[Task brief]
Transcribe all data verbatim. Skip the pictures.

[Data for processing]

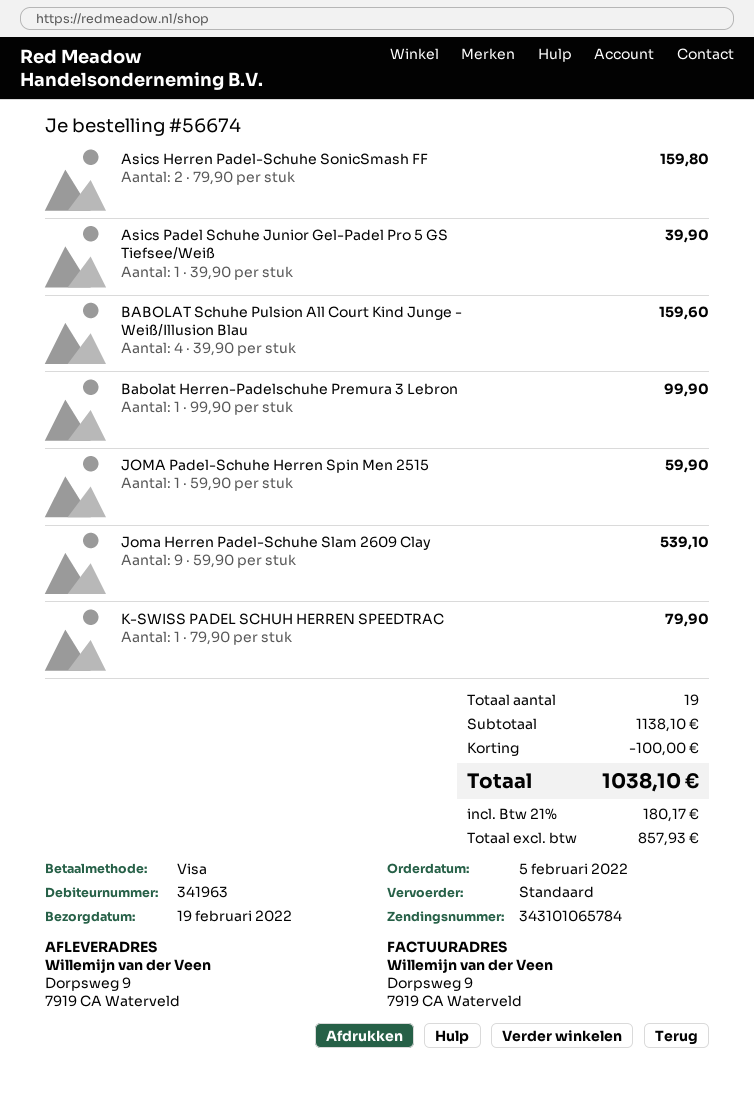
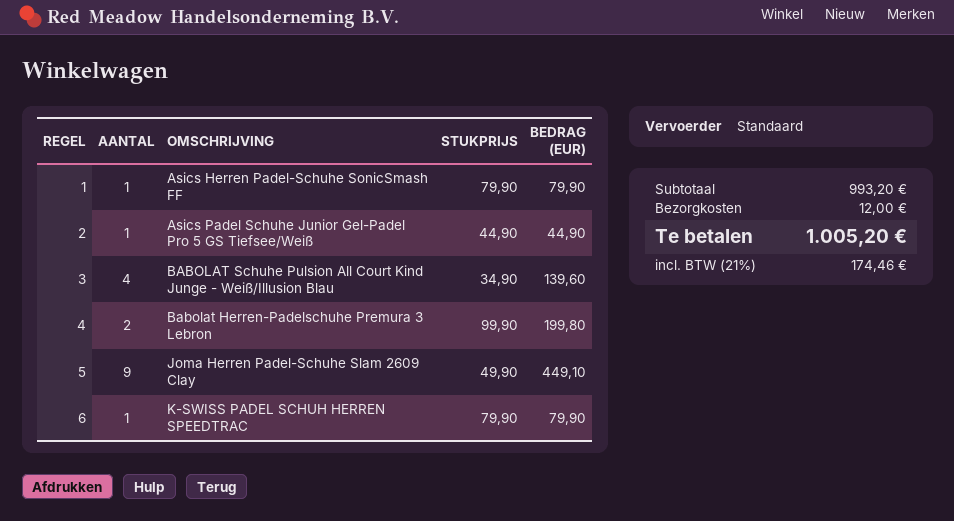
Asics Herren Padel-Schuhe SonicSmash FF: 2 x 79.90 = 159.80 -> 1 x 79.90 = 79.90
Asics Padel Schuhe Junior Gel-Padel Pro 5 GS Tiefsee/Weiß: 1 x 39.90 = 39.90 -> 1 x 44.90 = 44.90
BABOLAT Schuhe Pulsion All Court Kind Junge - Weiß/Illusion Blau: 4 x 39.90 = 159.60 -> 4 x 34.90 = 139.60
Babolat Herren-Padelschuhe Premura 3 Lebron: 1 x 99.90 = 99.90 -> 2 x 99.90 = 199.80
JOMA Padel-Schuhe Herren Spin Men 2515: 1 x 59.90 = 59.90 -> none
Joma Herren Padel-Schuhe Slam 2609 Clay: 9 x 59.90 = 539.10 -> 9 x 49.90 = 449.10
subtotal: 1138.10 -> 993.20
discount: 100.00 -> none
shipping: none -> 12.00
tax: 21% = 180.17 -> 21% = 174.46
total: 1038.10 -> 1005.20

[The answer]
Asics Herren Padel-Schuhe SonicSmash FF: 2 x 79.90 = 159.80 -> 1 x 79.90 = 79.90
Asics Padel Schuhe Junior Gel-Padel Pro 5 GS Tiefsee/Weiß: 1 x 39.90 = 39.90 -> 1 x 44.90 = 44.90
BABOLAT Schuhe Pulsion All Court Kind Junge - Weiß/Illusion Blau: 4 x 39.90 = 159.60 -> 4 x 34.90 = 139.60
Babolat Herren-Padelschuhe Premura 3 Lebron: 1 x 99.90 = 99.90 -> 2 x 99.90 = 199.80
JOMA Padel-Schuhe Herren Spin Men 2515: 1 x 59.90 = 59.90 -> none
Joma Herren Padel-Schuhe Slam 2609 Clay: 9 x 59.90 = 539.10 -> 9 x 49.90 = 449.10
subtotal: 1138.10 -> 993.20
discount: 100.00 -> none
shipping: none -> 12.00
tax: 21% = 180.17 -> 21% = 174.46
total: 1038.10 -> 1005.20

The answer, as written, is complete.